Python Forum

Full Version: Help with understanding basic IP script
You're currently viewing a stripped down version of our content. View the full version with proper formatting.
Hello there!

For my computer studies, I recieved homework where I have to pick any simple computer task and offer a solution on how to create a program for its automatisation in either Flowgorithm or Python. I can either write my own script, or analyze and explain one I've pulled from the internet. After much consideration, I chose this one: Get the Geo Location of an IP Address

Now, our class hasn't done anything but the basic statements and core principals of Python, so I'm having a bit of trouble understanding what most of this means and would greatly appreciate anyone giving me a hand.

if len(sys.argv)!=2:
    print(usage)
    sys.exit(0)

if len(sys.argv) > 1:
    ipaddr = sys.argv[1]
This is the main culprit, namely I don't understand what the role of !=2 and >1 is supposed to be.

paragraph = soup('p')[3]

I believe that this line is about BeautifulSoup finding the correct paragraph with the location information, which is the third one?
geo_txt = re.sub(r'<.*?>', '', str(paragraph))
print geo_txt[32:].strip()
This is where a regex is used to remove the HTML tag, but I can't fathom how to explain what (r'<.*?>', '', str(paragraph)) and print geo_txt[32:].strip() are supposed to mean.

If anyone could walk me through this or even just point me in the right direction, I would greatly appreciate it.

Cheers
len(x) != 2 is a test for there not being exactly two items in x (the length of x is not equal to 2). len(x) > 1 is a test for their being more than one item in x. Python is 0-indexed, so the first item in x is x[0], then x[1], and so on.

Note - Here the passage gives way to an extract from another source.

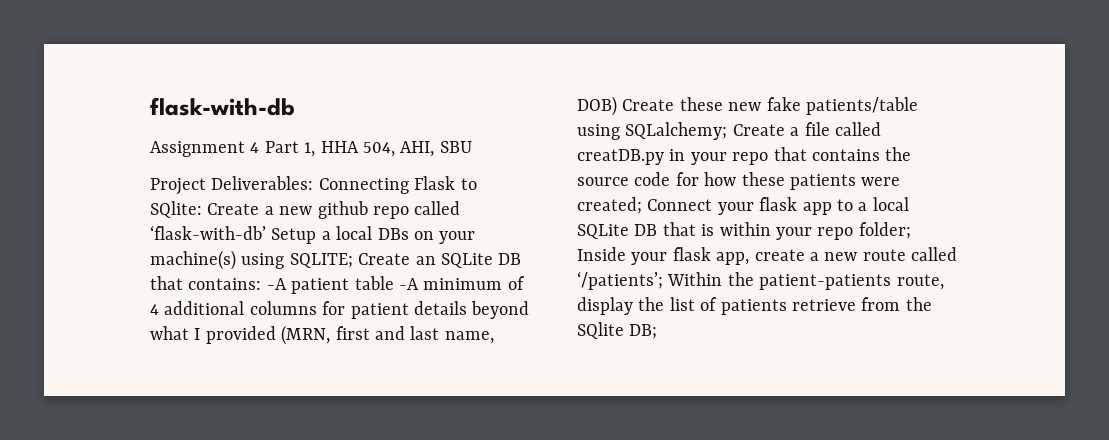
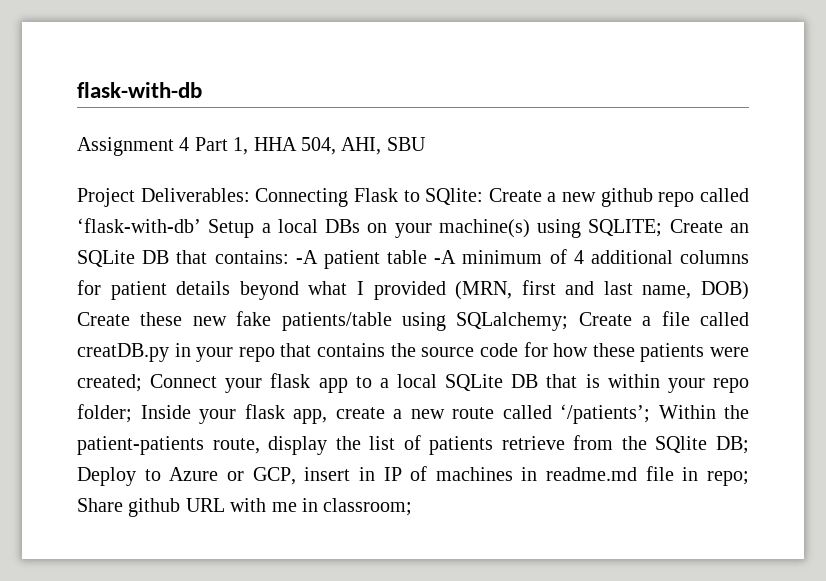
(658, 331) none -> [77,466,749,486] [77,498,413,517] Deploy to Azure or GCP, insert in IP of machines in readme.md file in repo; Share github URL with me in classroom;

So x[3] is the fourth item in x.

The key part of the regex is .*?. The dot means match anything, the asterisk means match zero or more or those anythings, and the ? means don't be greedy (stop as soon as you can, that is at the first >). The sub method replaces any instances of that pattern in the text with nothing ('').

The [32:] means skip the first 32 items in the sequnce (character in the string), and the strip method gets rid of any trailing or leading white space.
Thanks a ton for your reply!

I still have a few questions though. I understand what the meaning of !=2 and >1 parts is, but why do I have to include them in the script? Which exact role do they handle?

Also, what's the role of ipaddr?
Well, sys.argv is the list of arguments passed to the program. So it's doing different things based on the number of arguments.
Thanks!

One last thing though, when I try to run the program, I get a syntax error in the last line (print geo_txt). What exactly is the cause of this?
Probably a version issue. The print syntax changed between versions 2.7 and 3.0. I couldn't say for sure without seeing the full text of the error though. Try print(geo_txt) instead and see if that works.
All right, that's all I wanted to know. Thanks a lot for you help!